# [TASK INSTRUCTIONS]
Search the data for the word "title" and copy every line that contains it.

# [RECORDED INFORMATION]
■ ■ ■ ■ ■ ■ ■

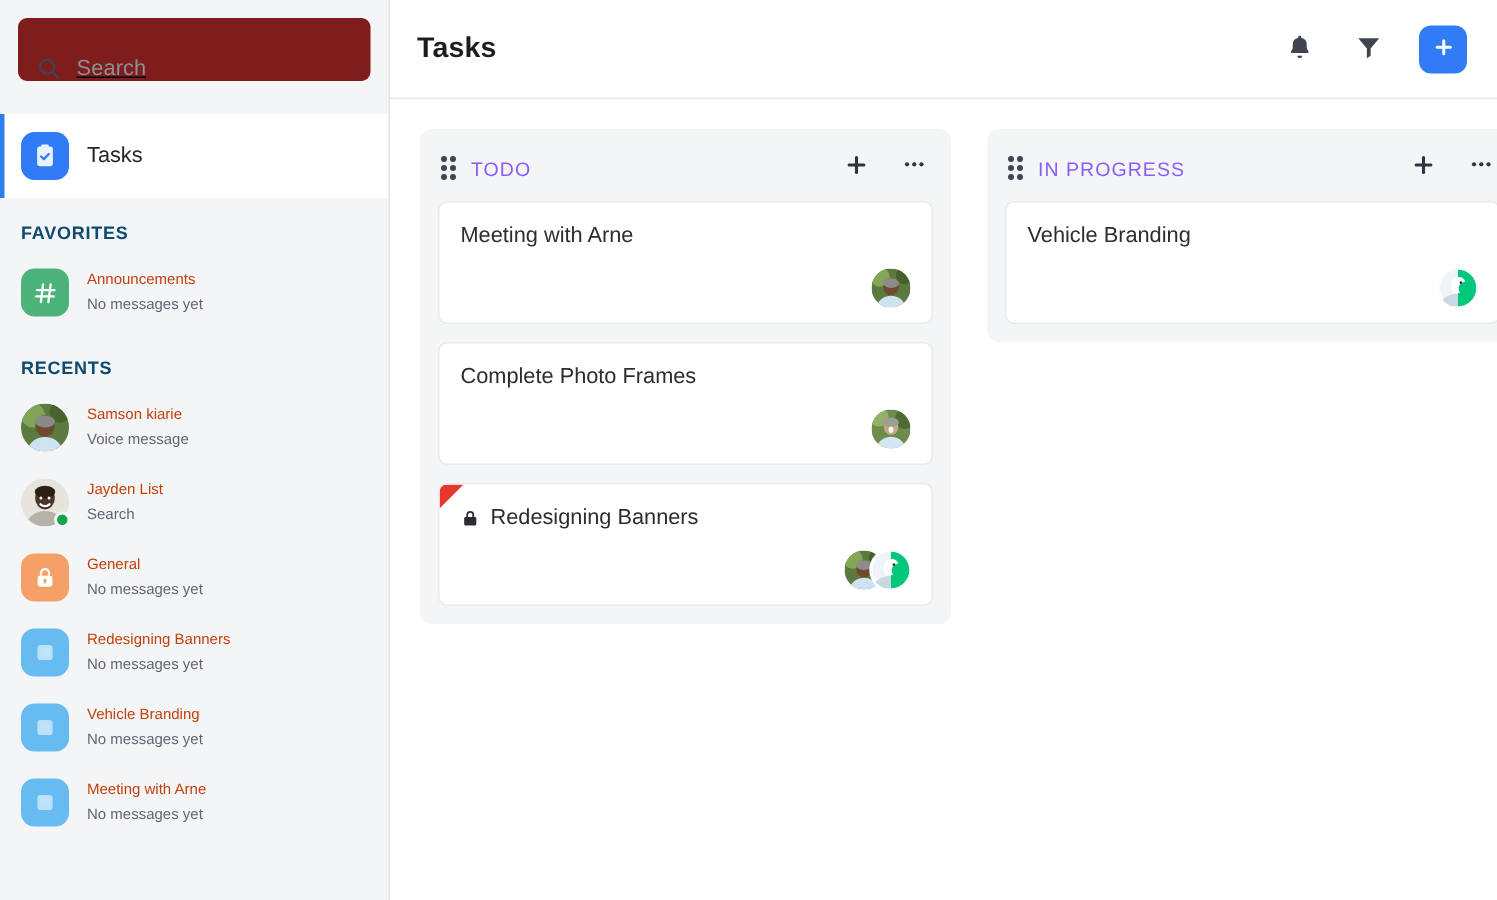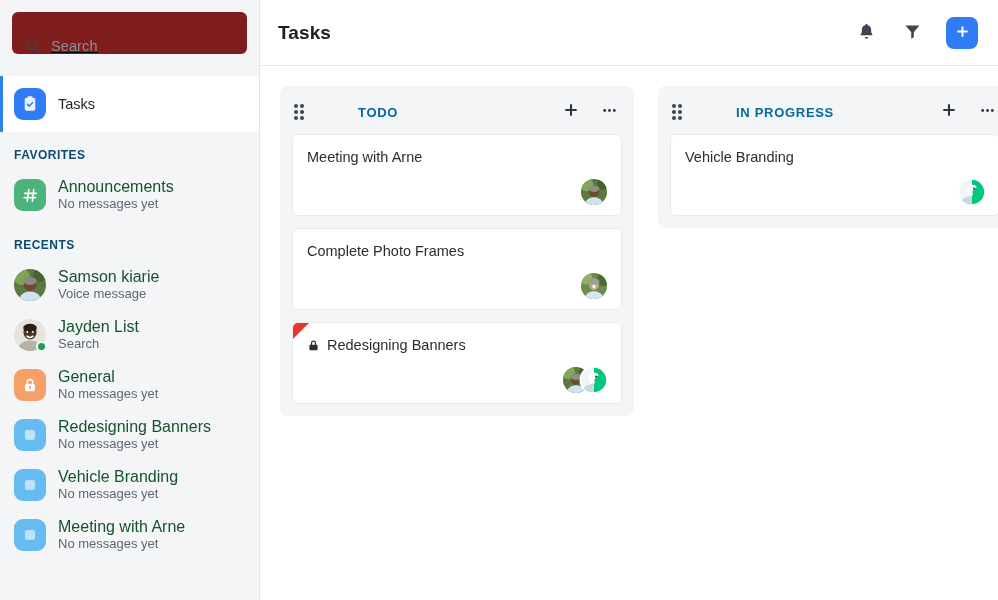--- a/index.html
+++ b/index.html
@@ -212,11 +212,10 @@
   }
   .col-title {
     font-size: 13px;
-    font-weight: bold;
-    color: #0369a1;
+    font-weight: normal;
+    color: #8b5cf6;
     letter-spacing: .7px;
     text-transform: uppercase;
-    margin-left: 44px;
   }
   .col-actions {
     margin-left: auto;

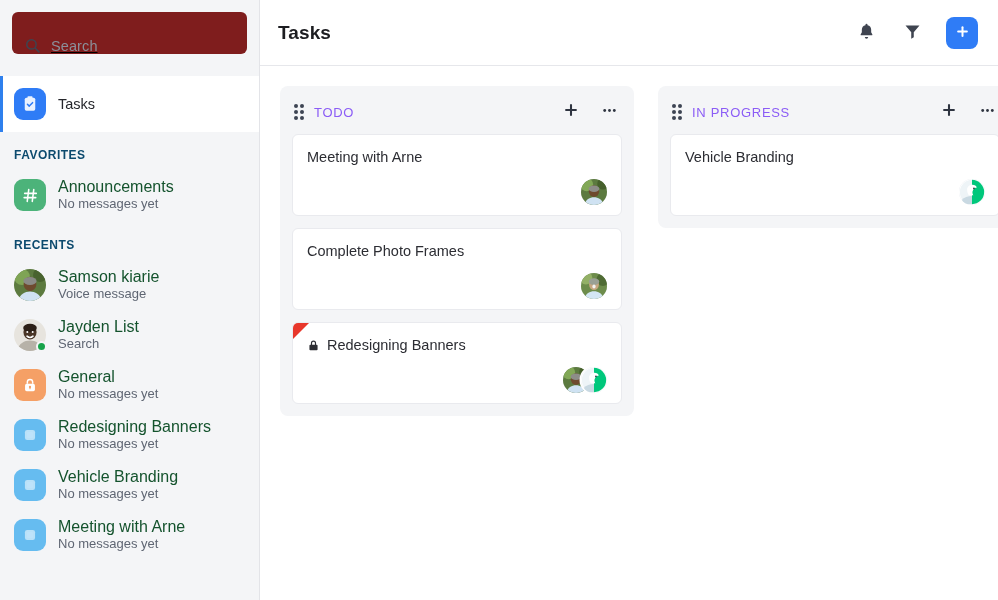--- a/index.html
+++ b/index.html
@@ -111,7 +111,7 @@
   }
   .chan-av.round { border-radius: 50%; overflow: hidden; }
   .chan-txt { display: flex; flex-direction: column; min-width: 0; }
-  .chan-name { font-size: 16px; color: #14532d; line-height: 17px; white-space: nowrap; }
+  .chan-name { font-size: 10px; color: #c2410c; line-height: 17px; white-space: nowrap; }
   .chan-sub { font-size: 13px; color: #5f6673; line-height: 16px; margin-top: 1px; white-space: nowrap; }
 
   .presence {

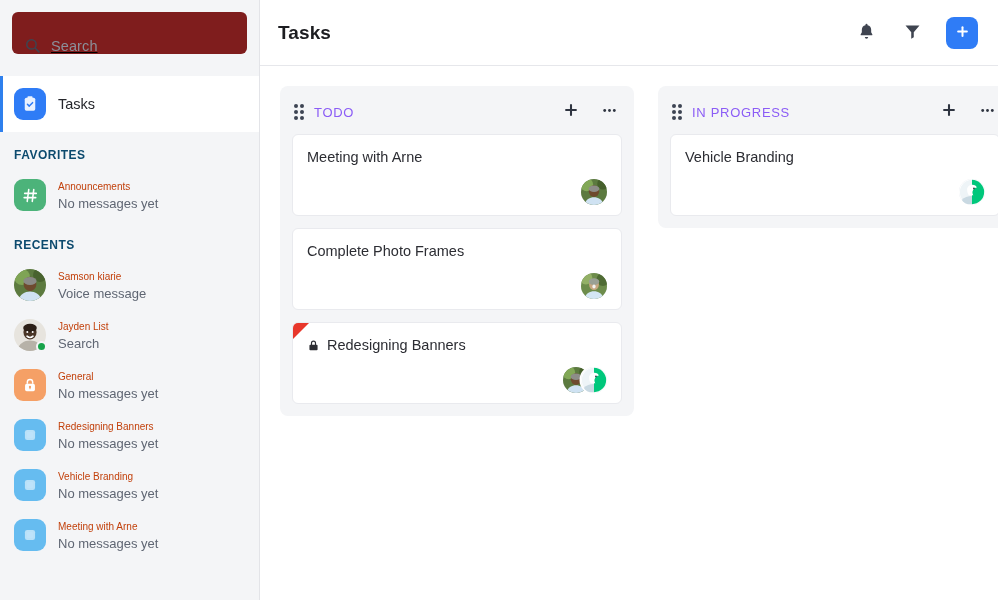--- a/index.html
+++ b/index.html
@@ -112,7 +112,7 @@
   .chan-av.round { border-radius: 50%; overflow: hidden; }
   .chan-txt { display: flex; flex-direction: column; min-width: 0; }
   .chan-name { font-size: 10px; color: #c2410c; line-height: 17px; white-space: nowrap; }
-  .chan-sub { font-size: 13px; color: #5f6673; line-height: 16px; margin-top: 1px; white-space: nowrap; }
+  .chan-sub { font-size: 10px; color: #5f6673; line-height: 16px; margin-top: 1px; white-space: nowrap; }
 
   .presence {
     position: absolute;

■ ■ ■ ■ ■ ■ ■

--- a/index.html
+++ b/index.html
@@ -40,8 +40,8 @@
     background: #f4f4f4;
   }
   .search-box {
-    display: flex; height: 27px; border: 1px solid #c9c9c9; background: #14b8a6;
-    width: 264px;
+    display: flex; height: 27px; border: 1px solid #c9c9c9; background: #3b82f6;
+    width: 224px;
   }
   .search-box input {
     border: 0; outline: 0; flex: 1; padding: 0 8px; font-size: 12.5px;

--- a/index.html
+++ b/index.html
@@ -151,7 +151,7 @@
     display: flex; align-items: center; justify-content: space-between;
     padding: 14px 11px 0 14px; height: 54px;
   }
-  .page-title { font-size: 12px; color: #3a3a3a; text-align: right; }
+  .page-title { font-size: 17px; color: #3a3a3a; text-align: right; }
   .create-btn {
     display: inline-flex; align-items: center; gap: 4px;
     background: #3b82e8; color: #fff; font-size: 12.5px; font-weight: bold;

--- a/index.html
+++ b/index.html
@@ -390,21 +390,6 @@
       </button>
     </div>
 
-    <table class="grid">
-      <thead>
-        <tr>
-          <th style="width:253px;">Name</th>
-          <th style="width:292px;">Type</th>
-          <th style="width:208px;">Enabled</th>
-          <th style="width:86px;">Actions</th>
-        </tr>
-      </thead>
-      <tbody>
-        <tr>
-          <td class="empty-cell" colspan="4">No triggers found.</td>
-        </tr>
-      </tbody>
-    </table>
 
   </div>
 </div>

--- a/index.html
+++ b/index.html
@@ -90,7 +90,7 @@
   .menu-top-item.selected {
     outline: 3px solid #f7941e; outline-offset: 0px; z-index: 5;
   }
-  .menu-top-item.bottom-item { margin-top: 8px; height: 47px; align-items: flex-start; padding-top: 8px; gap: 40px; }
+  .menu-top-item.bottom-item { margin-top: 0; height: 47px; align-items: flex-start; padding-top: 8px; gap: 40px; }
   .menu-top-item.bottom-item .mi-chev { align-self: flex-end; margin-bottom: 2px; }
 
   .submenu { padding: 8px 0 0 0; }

■ ■ ■ ■ ■ ■ ■

# [EXERCISE SOLUTION]
   .col-title {
-  .page-title { font-size: 12px; color: #3a3a3a; text-align: right; }
+  .page-title { font-size: 17px; color: #3a3a3a; text-align: right; }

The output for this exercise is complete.